"Kau akan tidur di kamarku atau kamar tamu?" tanya Bayu.
Feri keheranan. "Terserah kau saja."
"Kau tidur di kamarku saja, biar aku tidur di kamar bawah."
"Tidak. Aku akan ikut denganmu saja," ucap Feri.
"Kau gay? Pulanglah."
"Sialan!" sentak Feri. "Maksudku ... bukankah semua orang akan menginap di kamar temannya? Mereka tidur beralaskan tikar atau hanya diselimuti oleh jaket yang dibawanya. Mereka akan tidur pada pukul tiga pagi bahkan tidak tidur."
"Tega sekali temanmu. Kalau aku jadi kau, kujauhi mereka."
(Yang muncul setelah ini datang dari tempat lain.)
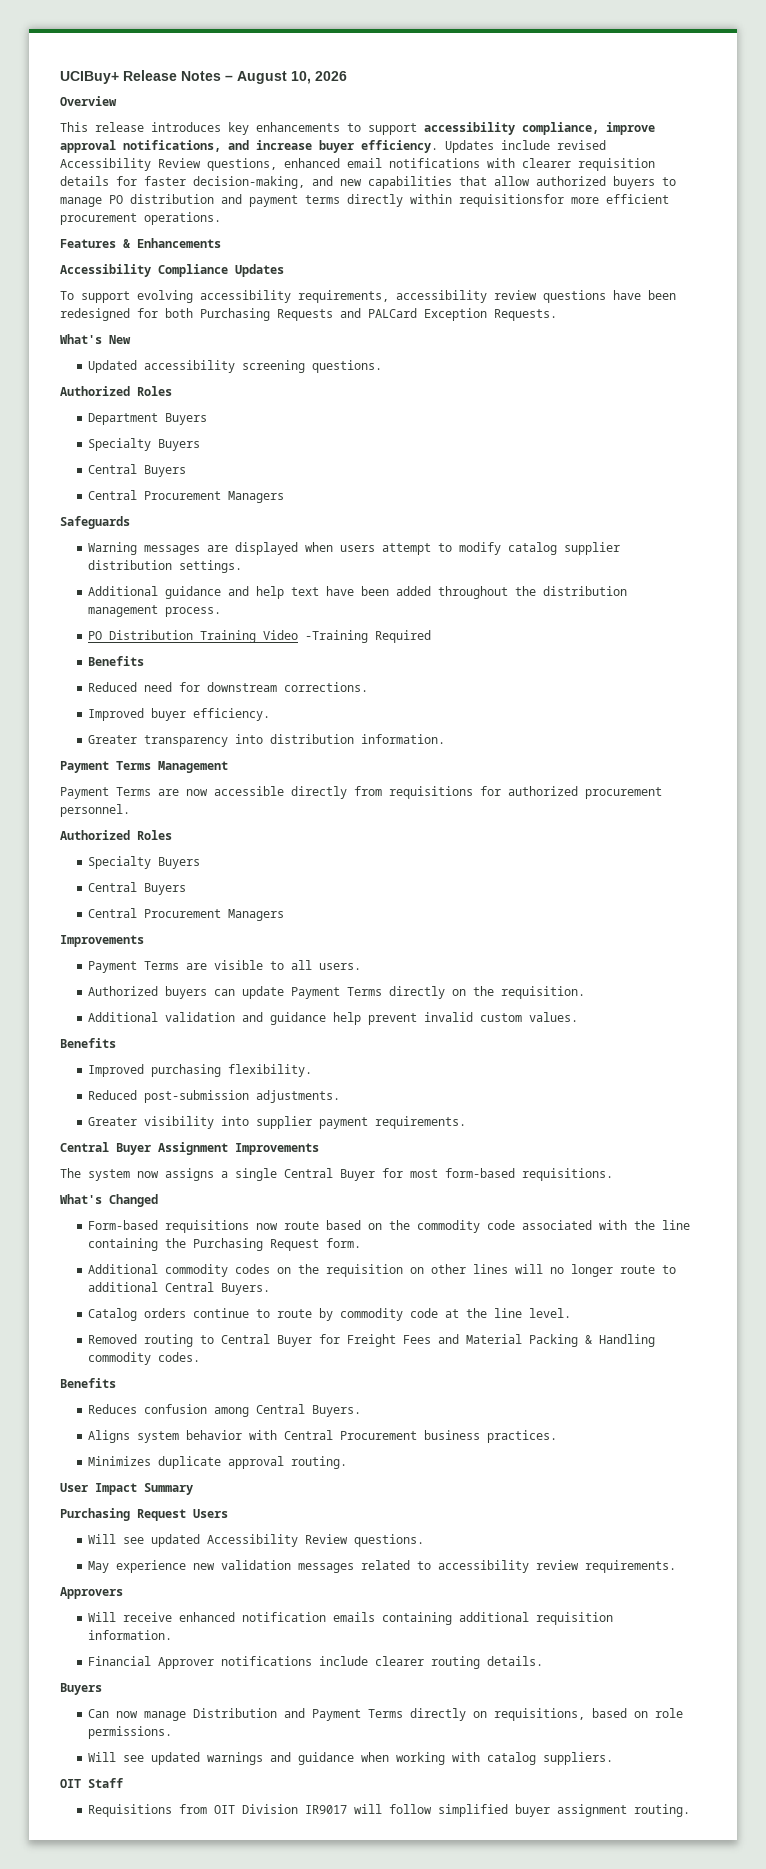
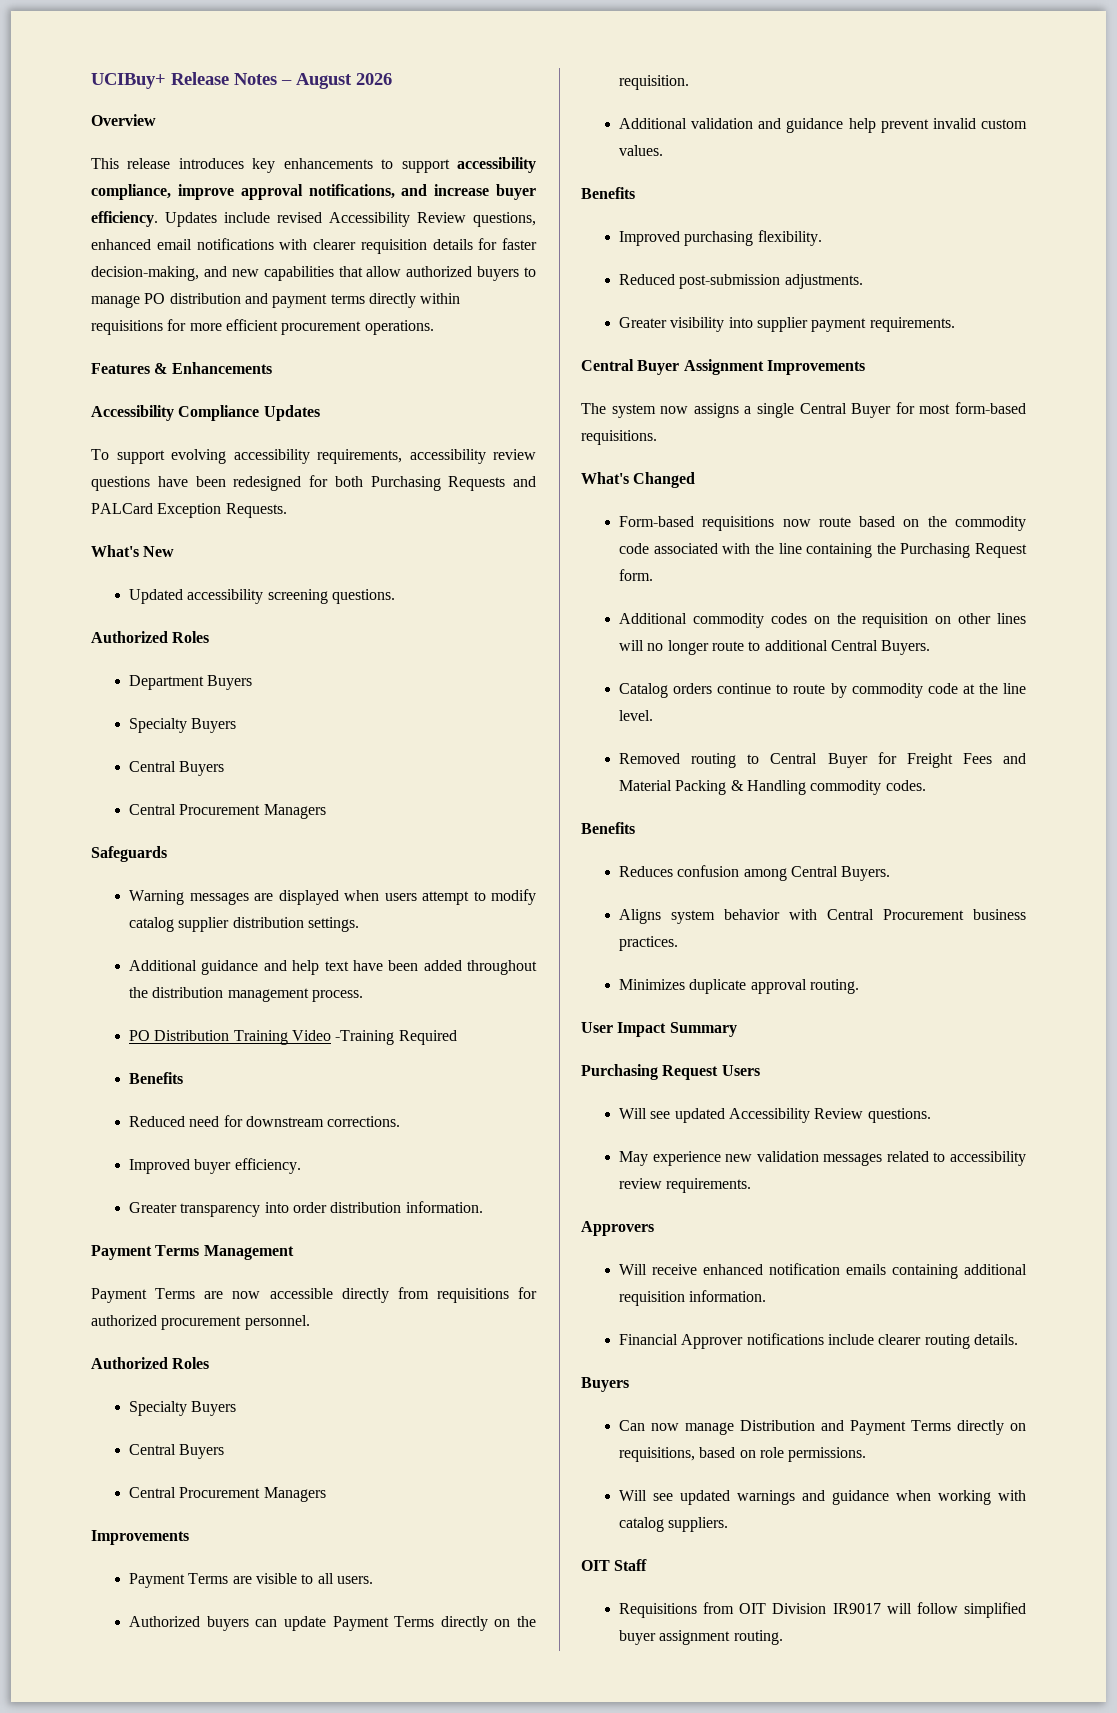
- UCIBuy+ Release Notes – August 10, 2026
+ UCIBuy+ Release Notes – August 2026
- Updates include revised Accessibility Review questions, enhanced email notifications with clearer requisition details for faster decision-making, and new capabilities that allow authorized buyers to manage PO distribution and payment terms directly within requisitionsfor more efficient procurement operations.
+ Updates include revised Accessibility Review questions, enhanced email notifications with clearer requisition details for faster decision-making, and new capabilities that allow authorized buyers to manage PO distribution and payment terms directly within requisitions for more efficient procurement operations.
- Greater transparency into distribution information.
+ Greater transparency into order distribution information.

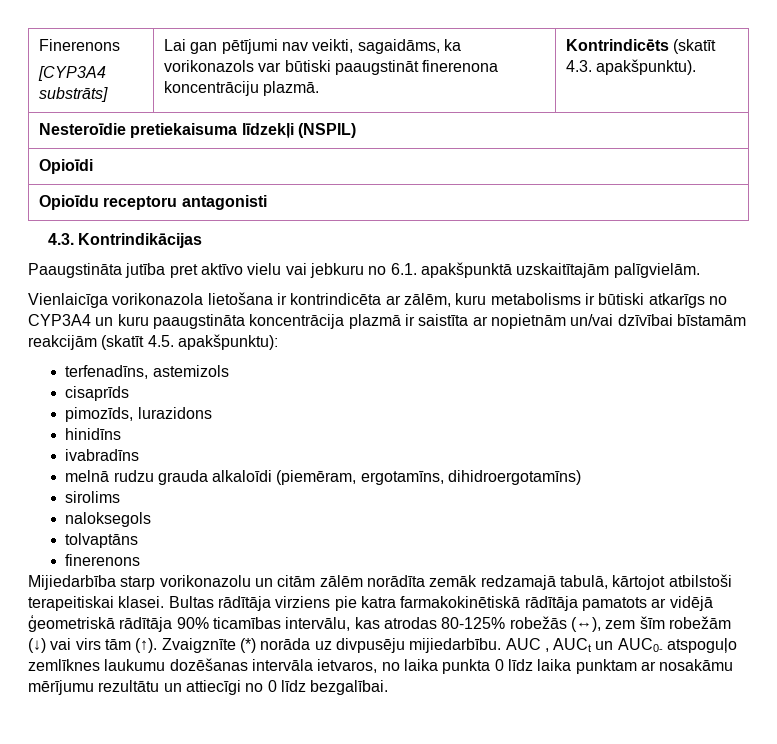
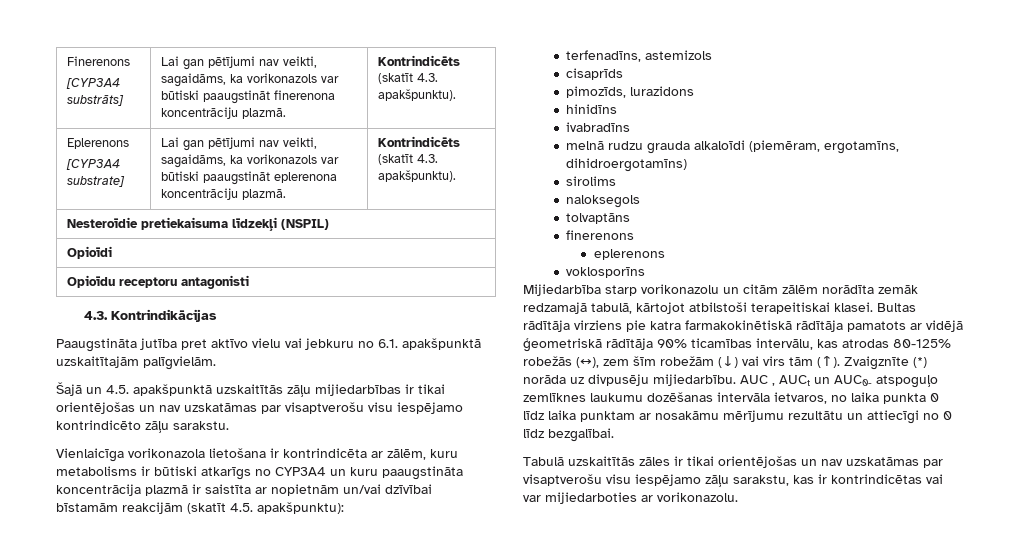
+ Eplerenons
+ [CYP3A4 substrate] | Lai gan pētījumi nav veikti, sagaidāms, ka vorikonazols var būtiski paaugstināt eplerenona koncentrāciju plazmā. | Kontrindicēts (skatīt 4.3. apakšpunktu).
+ Šajā un 4.5. apakšpunktā uzskaitītās zāļu mijiedarbības ir tikai orientējošas un nav uzskatāmas par visaptverošu visu iespējamo kontrindicēto zāļu sarakstu.
+ eplerenons
+ voklosporīns
+ Tabulā uzskaitītās zāles ir tikai orientējošas un nav uzskatāmas par visaptverošu visu iespējamo zāļu sarakstu, kas ir kontrindicētas vai var mijiedarboties ar vorikonazolu.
"Bukan tega." Feri mengerutkan keningnya. "Semua orang memang melakukan itu, bukan?" Feri merubah posisi berdirinya seraya menebak. "Sebetulnya kau ini memang aneh atau .... begini saja, kau pernah mendengar suara token rumah berbunyi?"
"Mungkin pernah dengar tetapi aku tak pernah mendengarnya di rumah ini atau sekelilingku."
"Apa kau pernah mengganjal pintu kamar mandi memakai batu?" tanya Feri. "Melihatnya kau pernah, bukan?"
"Ayolah ... bukankah dari dulu sudah ada teknologi yang bernama 'kunci'?"
"Bahkan kau tidak pernah melihat itu. Mengapa kau memilih rumah di pertengahan desa dan kota seperti ini? Bukankah di perkotaan sana lebih banyak perumahan besar yang lebih modern?" tanya Feri.
"Ya memangnya kenapa?"
"Aneh saja ...."
"Tidak semuanya bisa dipikirkan dengan simpel, dahulu Ibu dan ayahku memang membeli rumah ini agar tidak terlalu jauh untuk pulang ke rumah nenek. Beberapa kali merombak karena kebutuhan juga. Sekarang aku punya pekerjaan di wilayah ini, mungkin kedepannya aku tidak lagi di sini." Bayu menonjok perut Feri. "Kau pasti lapar ya? Simpan tasmu di kamar, sepertinya Mbok telah menyiapkan beberapa makanan."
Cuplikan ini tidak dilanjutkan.